Así, por ejemplo, el TLC con los Estados Unidos le prohíbe a Colombia subsidiar
sus productos agropecuarios, no solo para la exportación sino para el consumo
interno; pero en los mismo días en que ese tratado entraba en vigor, el Congreso
norteamericano decidía duplicar los subsidios gubernamentales otorgados a su
propia agricultura, que pasaron de un golpe de 50.000 a 90.000 millones de
dólares anuales. (Porque también sus recetas de libre comercio son solo para la
exportación).

Vean en YouTube, por internet, un documental de Victoria Solano titulado 9.70,


que ilustra las consecuencias de una sola resolución dictada por el ICA en
aplicación de uno solo de los parágrafos del TLC. Una resolución por la cual, so
pena de altas multas, confiscación y cárcel, se prohíbe a los arroceros del Huila
sembrar sus propias semillas y se les obliga a comprar las “certificadas” por ese
organismo oficial: es decir, “mejoradas” genéticamente y luego patentadas por las
multinacionales norteamericanas Monsanto, Dupont o Syngenta. Hay otras
semillas mejores, aunque no hayan sido “mejoradas”. Pero el TLC comprometió a
Colombia a usar solo esas.

Como a los arroceros del Huila, pronto les llegará el turno a los algodoneros, a los
paperos, a los cafeteros, a los lecheros, a los criadores de pollos y de cerdos. Y a los
zapateros, y a los músicos.

¿Y a los gobernantes no? Sí, claro. Son ellos quienes han puesto a los demás en ese
brete, imponiéndoles su propia sumisión. La cual es voluntaria. Debida “a la
convicción, y no a la coacción”, para usar la frase de Ernesto Samper cuando
arrancaba en persona matas de coca para que no le quitaran la visa.

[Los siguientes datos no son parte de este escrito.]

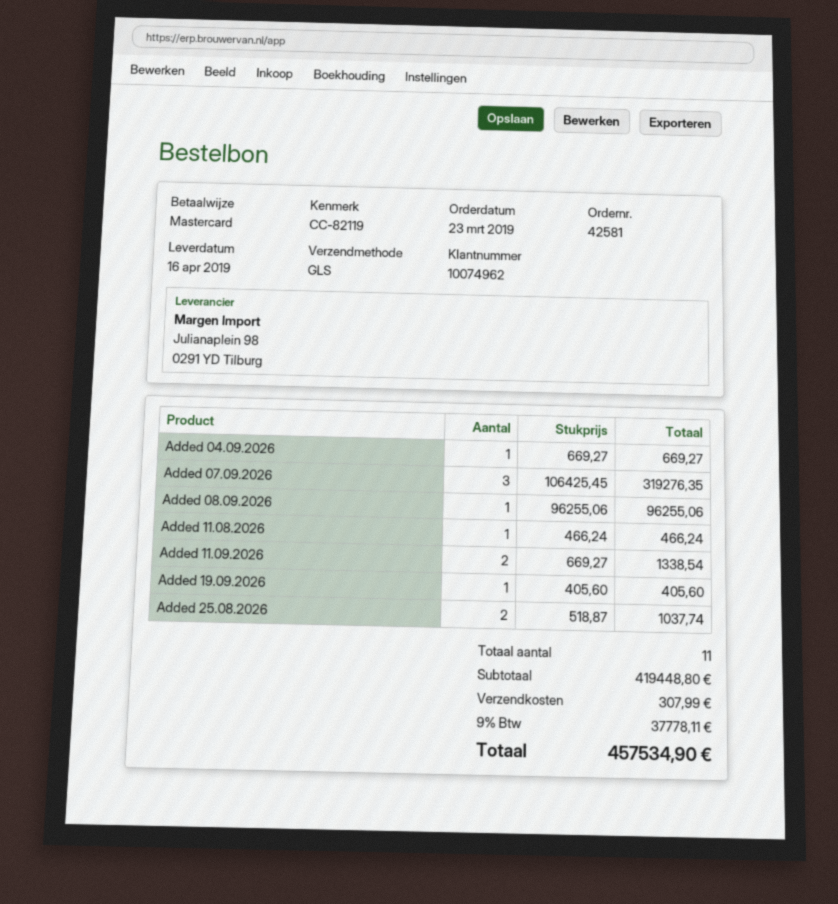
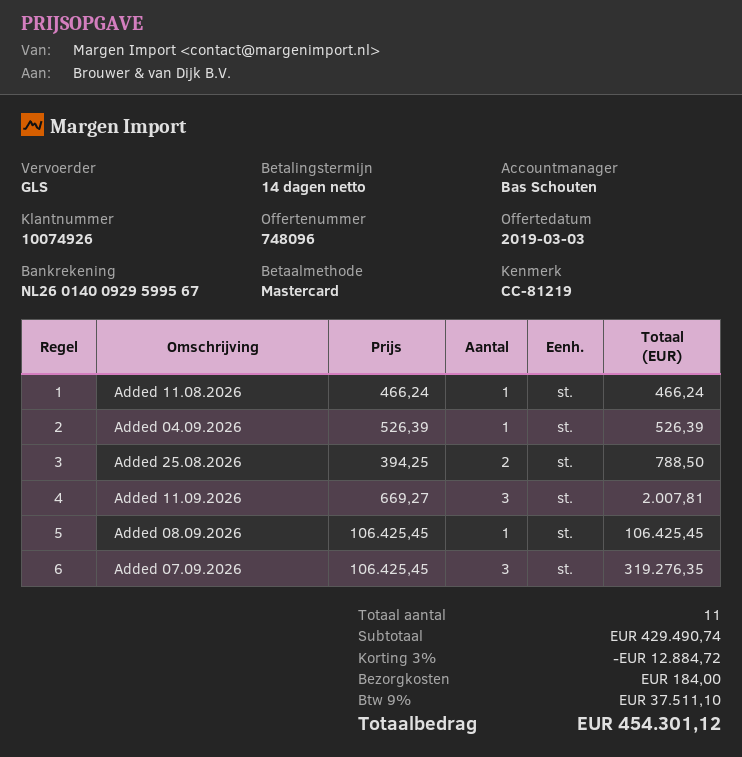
customer number: 10074962 -> 10074926
reference: CC-82119 -> CC-81219
Added 04.09.2026: 1 x 669.27 = 669.27 -> 1 x 526.39 = 526.39
Added 08.09.2026: 1 x 96255.06 = 96255.06 -> 1 x 106425.45 = 106425.45
Added 11.09.2026: 2 x 669.27 = 1338.54 -> 3 x 669.27 = 2007.81
Added 19.09.2026: 1 x 405.60 = 405.60 -> none
Added 25.08.2026: 2 x 518.87 = 1037.74 -> 2 x 394.25 = 788.50
subtotal: 419448.80 -> 429490.74
discount: none -> 3% = 12884.72
shipping: 307.99 -> 184.00
tax: 9% = 37778.11 -> 9% = 37511.10
total: 457534.90 -> 454301.12

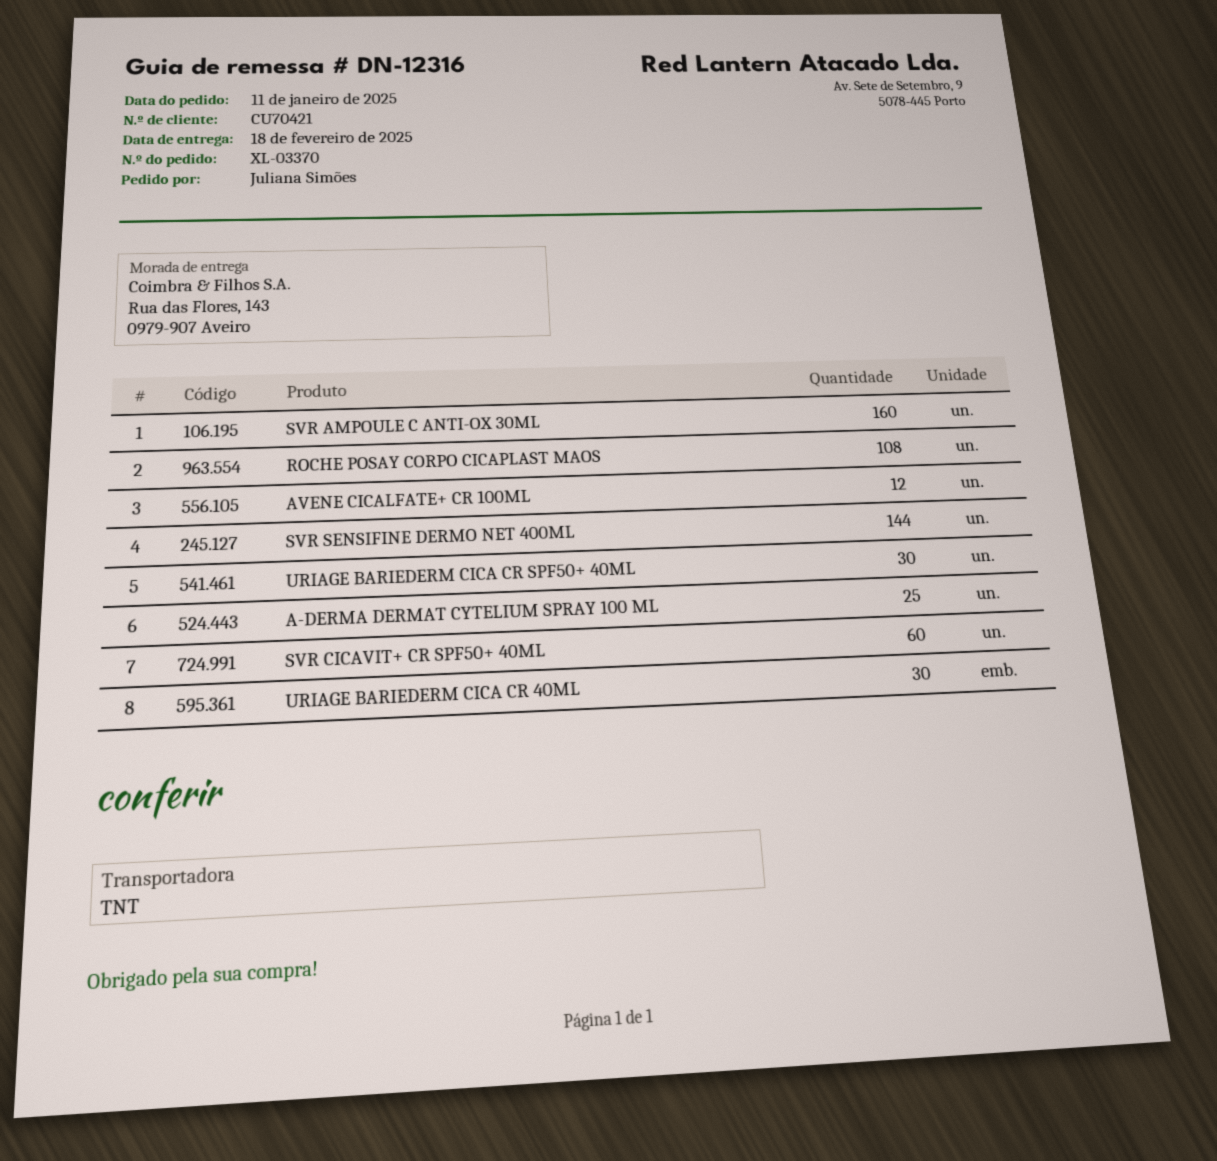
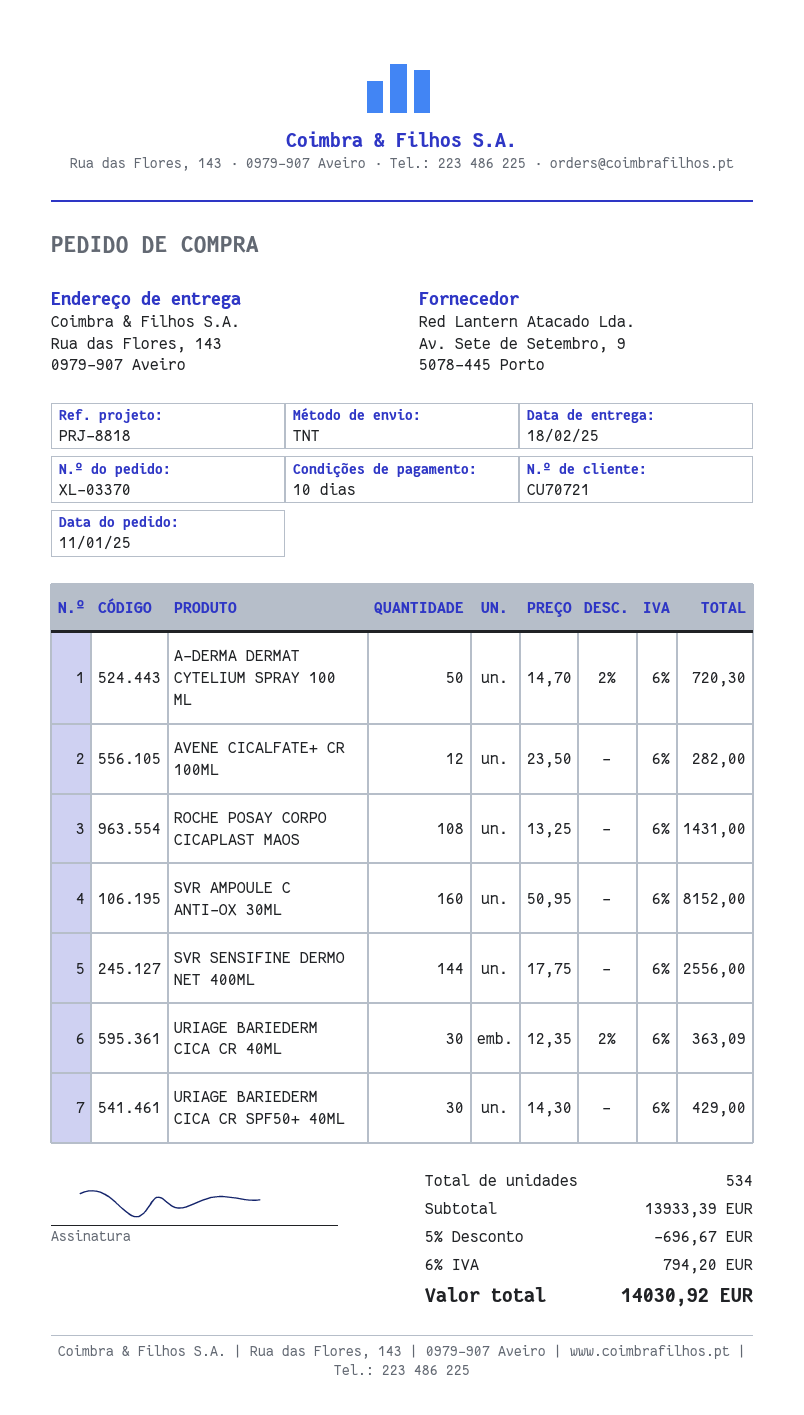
customer number: CU70421 -> CU70721
A-DERMA DERMAT CYTELIUM SPRAY 100 ML: 25 -> 50
SVR CICAVIT+ CR SPF50+ 40ML: 60 -> none

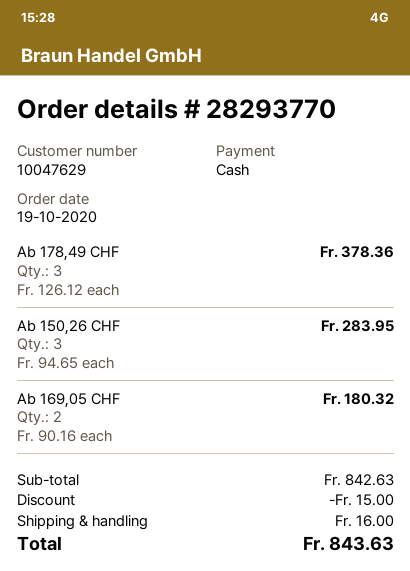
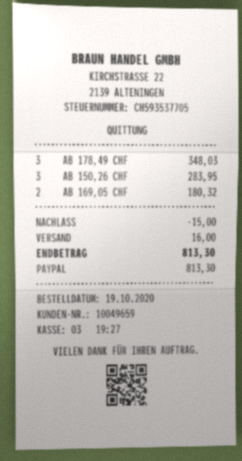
customer number: 10047629 -> 10049659
payment method: cash -> PayPal
Ab 178,49 CHF: 3 for 378.36 -> 3 for 348.03
total: 843.63 -> 813.30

No es que a Juan Manuel Santos, o a Gaviria, o a todos los presidentes intermedios


y sus ministros de Hacienda y de Comercio (Santos ha sido las dos cosas) los hayan
sometido por la fuerza o por el chantaje, y ni siquiera que los hayan sobornado de
manera directa. Tampoco les han lavado el cerebro con burundanga–perdón: con
escopolamina patentada por un laboratorio farmacéutico a partir del borrachero
que crecía silvestre en la sabana de Bogotá. Simplemente les han hecho probar la
ideología neoliberal. Y hoy son adictos.